What the task requires — Every line of the entries that holds the word "header" is to be copied.

Entries taken from a collection —
::::
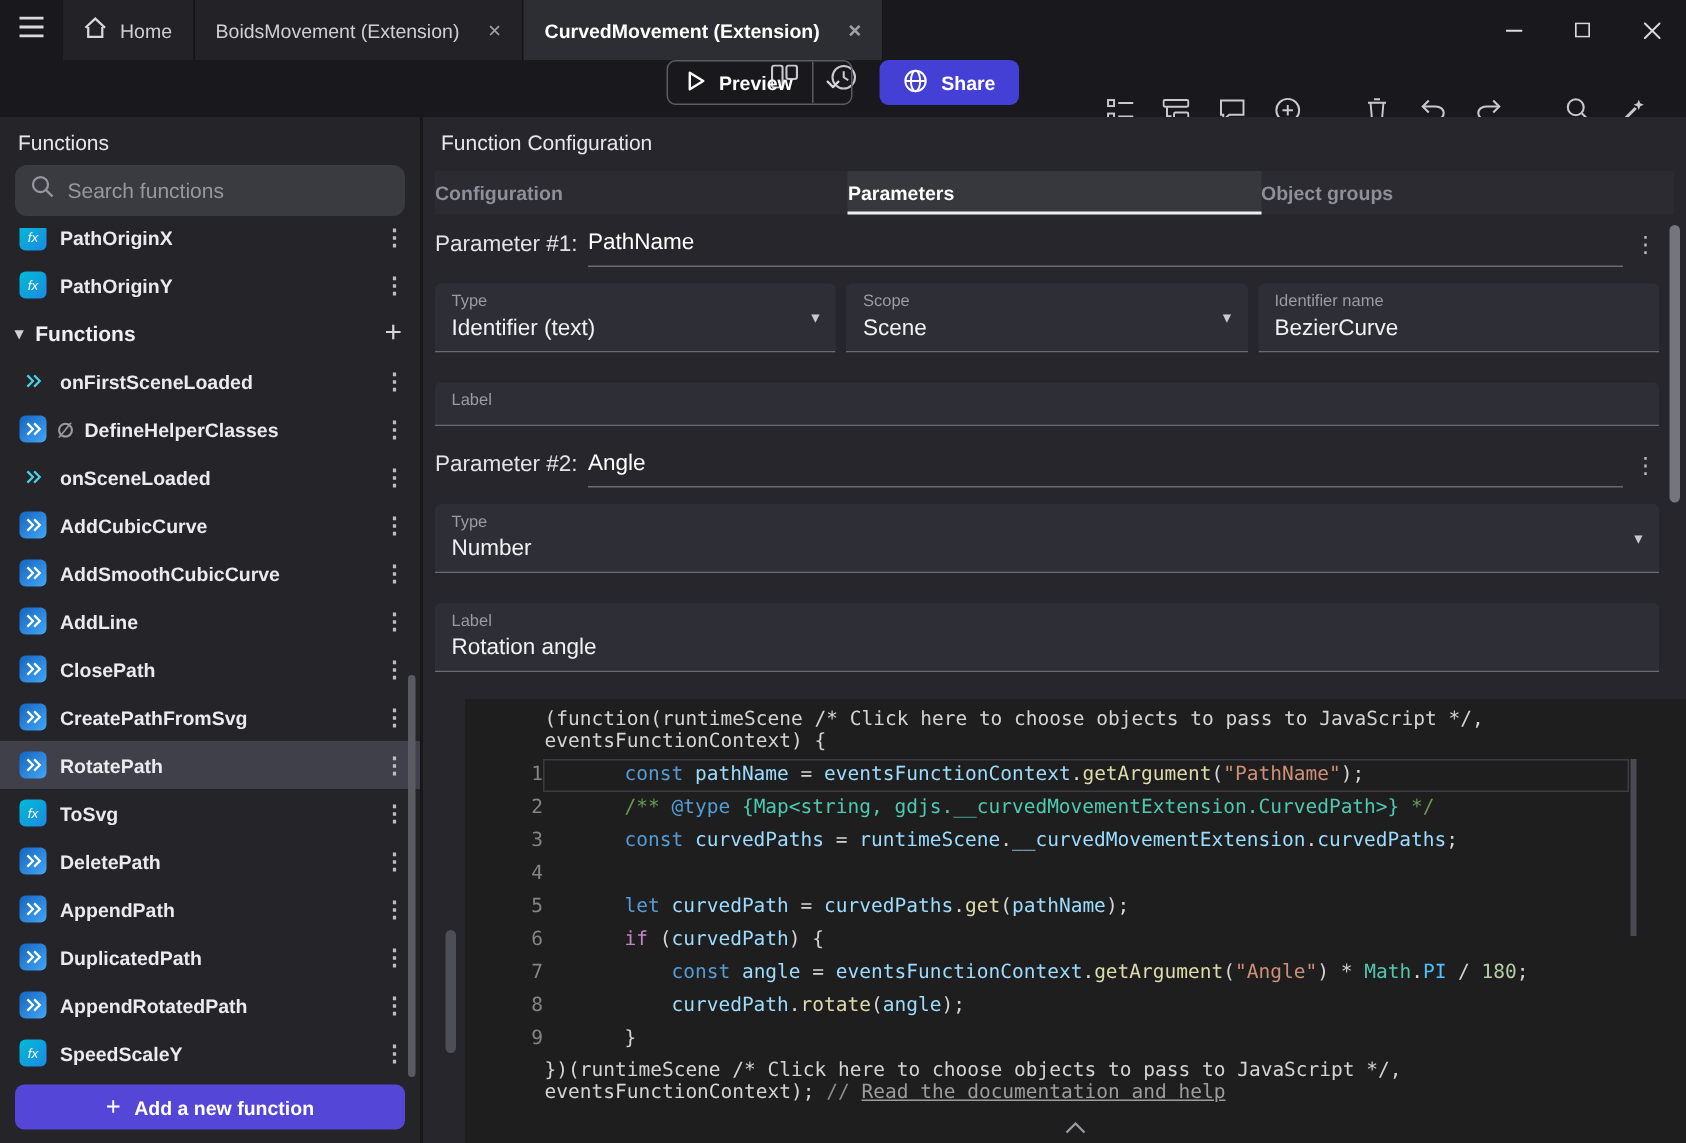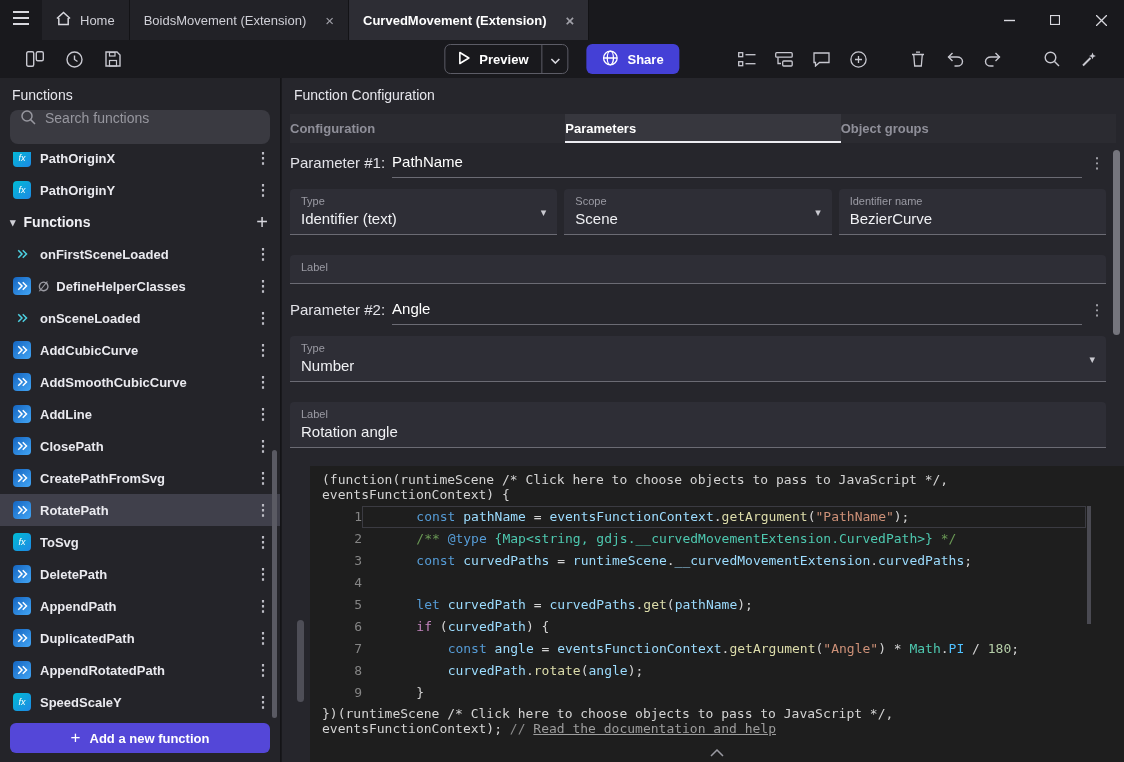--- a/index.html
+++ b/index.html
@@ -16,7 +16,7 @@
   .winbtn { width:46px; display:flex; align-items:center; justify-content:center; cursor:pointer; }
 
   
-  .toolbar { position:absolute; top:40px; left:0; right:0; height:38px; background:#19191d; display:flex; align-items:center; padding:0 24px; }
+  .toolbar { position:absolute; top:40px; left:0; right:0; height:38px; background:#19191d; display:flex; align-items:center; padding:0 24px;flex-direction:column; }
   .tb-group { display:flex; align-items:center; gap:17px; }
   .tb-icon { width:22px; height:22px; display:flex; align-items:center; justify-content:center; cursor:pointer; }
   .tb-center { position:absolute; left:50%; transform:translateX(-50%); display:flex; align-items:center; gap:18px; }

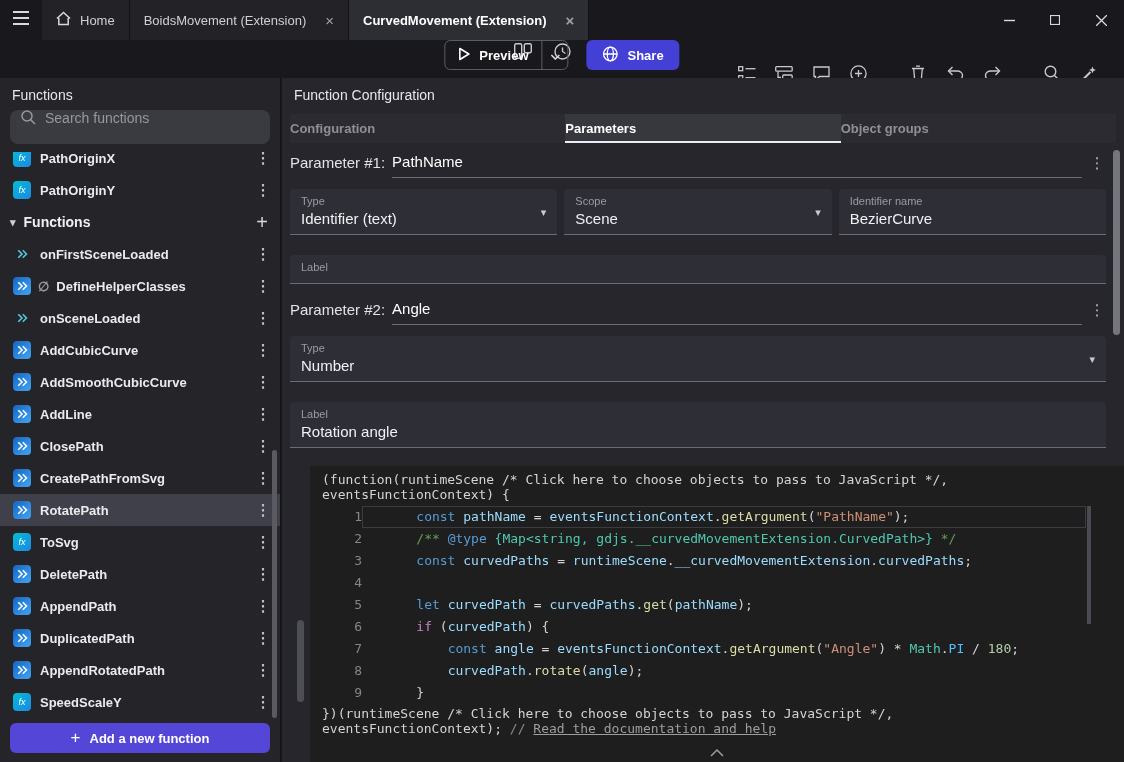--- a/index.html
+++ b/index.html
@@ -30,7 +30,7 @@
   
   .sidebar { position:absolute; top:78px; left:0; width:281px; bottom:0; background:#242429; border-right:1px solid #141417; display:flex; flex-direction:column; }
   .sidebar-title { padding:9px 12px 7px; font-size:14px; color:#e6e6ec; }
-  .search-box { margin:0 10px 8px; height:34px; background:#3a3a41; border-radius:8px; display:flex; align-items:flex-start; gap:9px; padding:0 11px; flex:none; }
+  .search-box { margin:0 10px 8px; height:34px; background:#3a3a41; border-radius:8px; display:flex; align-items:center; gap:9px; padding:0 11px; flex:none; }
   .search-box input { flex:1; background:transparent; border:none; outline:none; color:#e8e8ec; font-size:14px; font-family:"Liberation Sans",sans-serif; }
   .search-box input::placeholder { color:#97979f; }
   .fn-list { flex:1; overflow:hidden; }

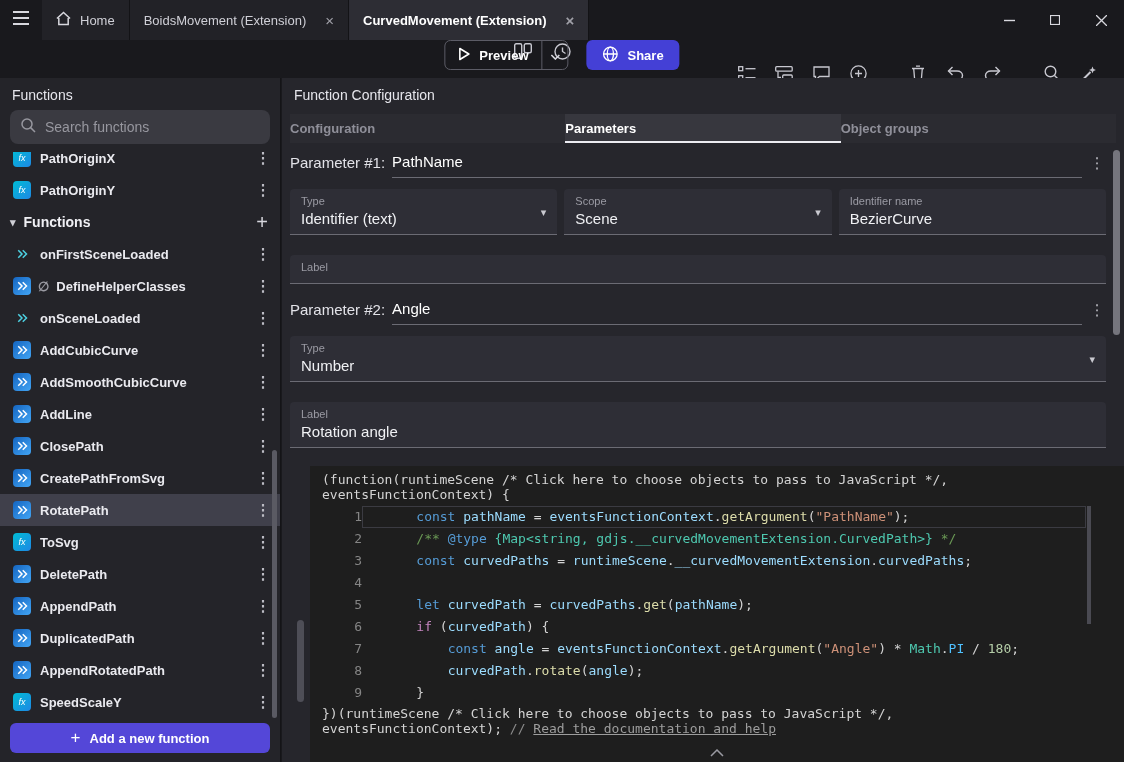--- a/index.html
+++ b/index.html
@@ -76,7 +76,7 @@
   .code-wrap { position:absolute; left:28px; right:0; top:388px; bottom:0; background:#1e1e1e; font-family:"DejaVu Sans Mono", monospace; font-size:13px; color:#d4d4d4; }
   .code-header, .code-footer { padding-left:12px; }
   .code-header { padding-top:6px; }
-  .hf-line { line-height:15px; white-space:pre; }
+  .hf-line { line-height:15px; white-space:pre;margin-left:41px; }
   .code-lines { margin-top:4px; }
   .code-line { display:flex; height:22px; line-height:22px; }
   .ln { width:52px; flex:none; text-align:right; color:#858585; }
::::
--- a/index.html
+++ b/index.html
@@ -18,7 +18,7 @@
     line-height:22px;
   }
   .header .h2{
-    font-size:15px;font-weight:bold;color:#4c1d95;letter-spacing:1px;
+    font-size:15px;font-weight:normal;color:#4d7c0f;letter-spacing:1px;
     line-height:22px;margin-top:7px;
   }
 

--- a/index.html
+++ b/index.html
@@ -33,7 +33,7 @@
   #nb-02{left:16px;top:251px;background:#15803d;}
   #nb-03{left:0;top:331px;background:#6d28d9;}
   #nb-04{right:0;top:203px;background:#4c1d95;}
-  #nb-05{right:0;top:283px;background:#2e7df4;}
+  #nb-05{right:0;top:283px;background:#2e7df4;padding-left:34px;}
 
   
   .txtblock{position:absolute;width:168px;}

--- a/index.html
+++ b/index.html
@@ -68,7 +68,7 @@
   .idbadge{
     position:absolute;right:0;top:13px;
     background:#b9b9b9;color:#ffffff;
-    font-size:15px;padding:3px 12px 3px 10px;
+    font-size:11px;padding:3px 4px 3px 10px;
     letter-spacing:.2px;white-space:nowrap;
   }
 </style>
::::
Task result —
   .code-header, .code-footer { padding-left:12px; }
   .code-header { padding-top:6px; }
   .header .h2{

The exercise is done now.